Comment 9 aihua liang 2017-01-11 12:12:56 UTC
According to fam's suggestion in https://bugzilla.redhat.com/show_bug.cgi?id=1393041 comment8, retest the bug, vm can reset successfully after release the disk space, detail as bellow:

Test Steps:
   1.Create a 25G qcow2 image and install windows2012r2 on it.

   2.Full write the guest image disk until no space left on device.

   3.Start guest by qemu cmd:(same as comment 7)
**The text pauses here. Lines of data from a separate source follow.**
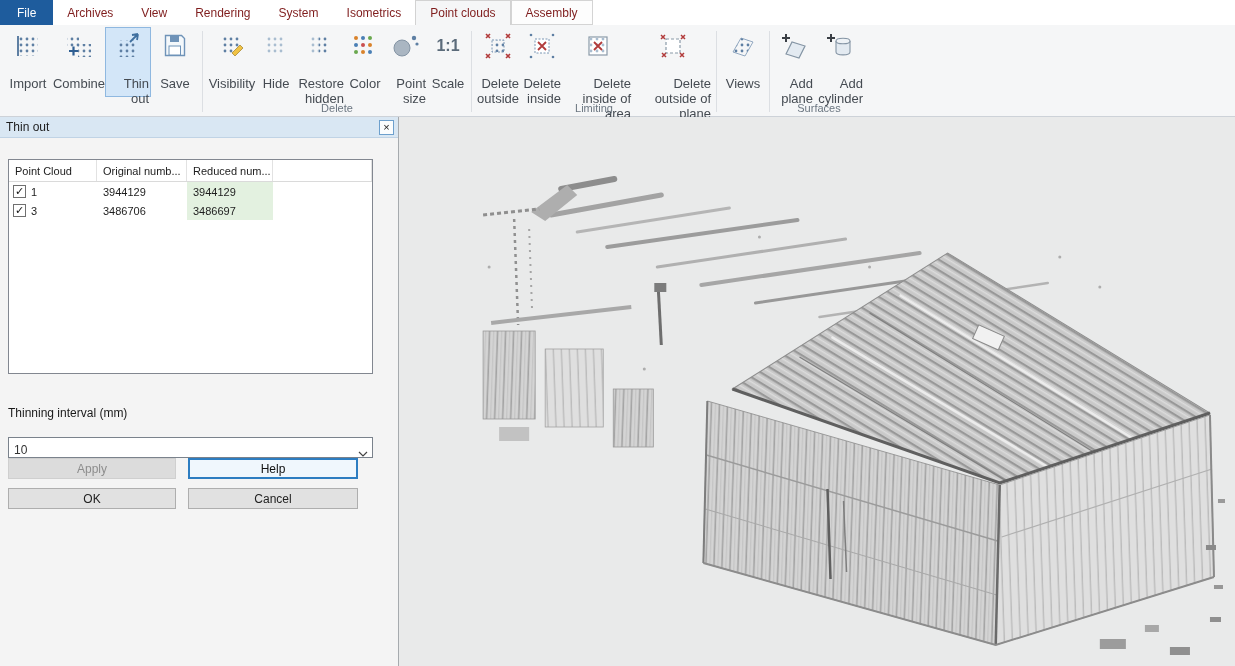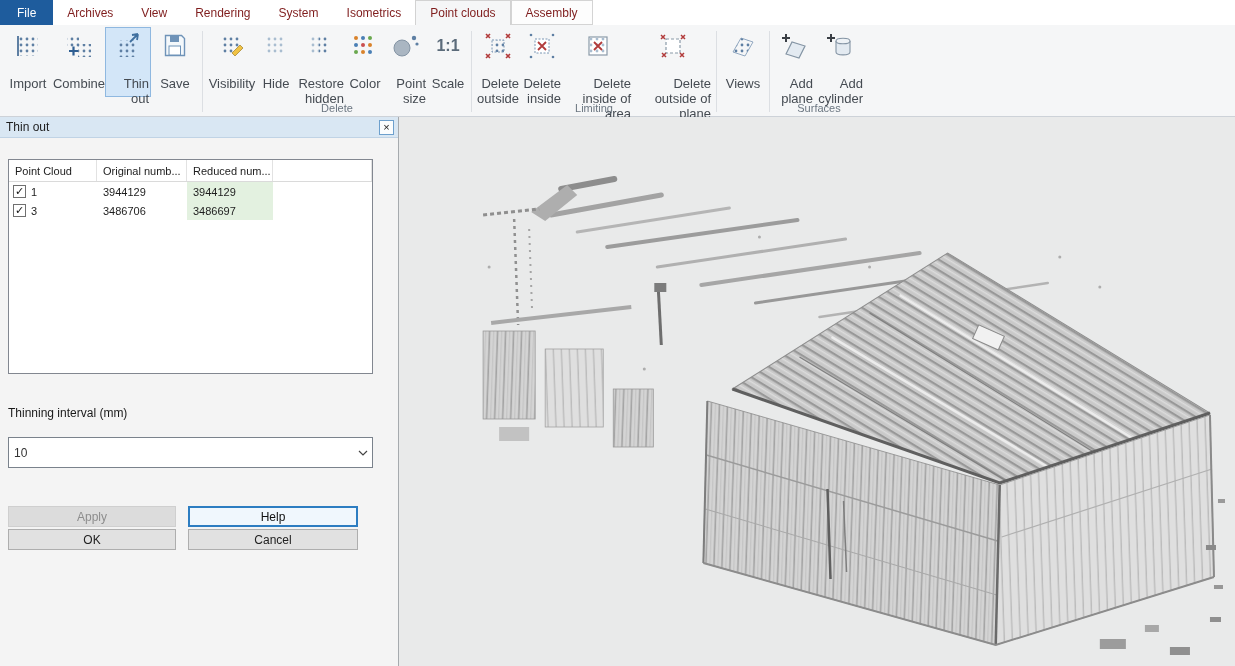--- a/index.html
+++ b/index.html
@@ -57,8 +57,8 @@
   .green { background:#e3f1e0; }
 
   .dlabel { margin-top:32px; color:#1a1a1a; }
-  .dselect { margin-top:17px; height:31px; border:1px solid #7a828c; background:#fff;
-    display:flex; align-items:center; padding-left:5px; cursor:default; }
+  .dselect { margin-top:17px; height:21px; border:1px solid #7a828c; background:#fff;
+    display:flex; align-items:flex-end; padding-left:5px; cursor:default; }
   .chevbox { margin-left:auto; width:18px; display:flex; align-items:center; justify-content:center; }
 
   .dbuttons { margin-top:38px; display:grid; grid-template-columns:168px 170px; gap:2px 12px; }

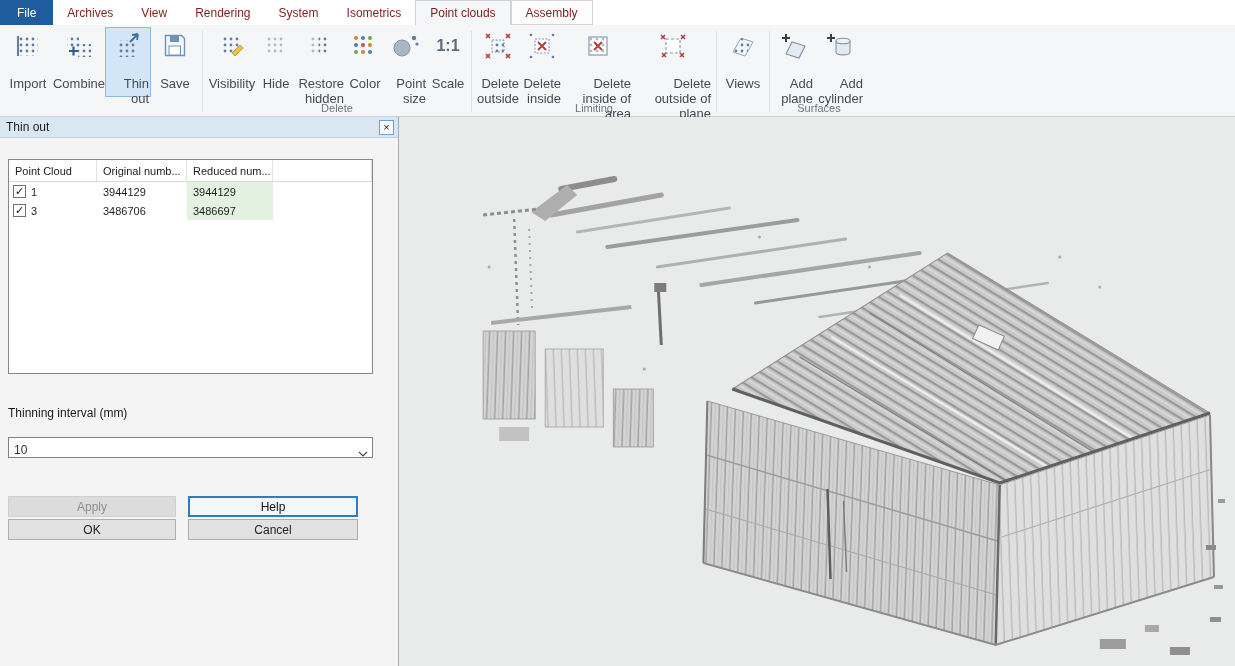--- a/index.html
+++ b/index.html
@@ -61,7 +61,7 @@
     display:flex; align-items:flex-end; padding-left:5px; cursor:default; }
   .chevbox { margin-left:auto; width:18px; display:flex; align-items:center; justify-content:center; }
 
-  .dbuttons { margin-top:38px; display:grid; grid-template-columns:168px 170px; gap:2px 12px; }
+  .dbuttons { display:grid; grid-template-columns:168px 170px; gap:9px 12px; }
   .btn { height:21px; font-size:12px; font-family:inherit; display:flex; align-items:center;
     justify-content:center; cursor:default; }
   .btn.disabled { background:#dcdcdc; color:#8d8d8d; border:1px solid #cfcfcf; }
   4.Start some applications on guest utils it hangs.

   5.Check vm status:
     (qemu)info status     ------->VM status:paused(io-error)

   6.Reset vm
     (qemu)system_reset    ------->VM doesn't reboot immediately.
 
   7.Check vm status
     (qemu)info status    -------->VM status:paused(prelaunch)

   8.Cont vm
     (qemu)cont           -------->VM restart but hang when loading os

   9.Check vm status
     (qemu)info status    -------->VM status:paused(io-error)
 
   10.Release some disk space, then repeat step6~9.

 Test Result:
  After step10, vm can boot up and work normally with status "running".

After release disk space + vm reset, the io-error can be ended and vm can work normally, so change the bug status to "Verified".

Comment 10 John Snow 2017-01-12 23:01:00 UTC
OK, removing needinfo for now. If there are still problems, please let me know.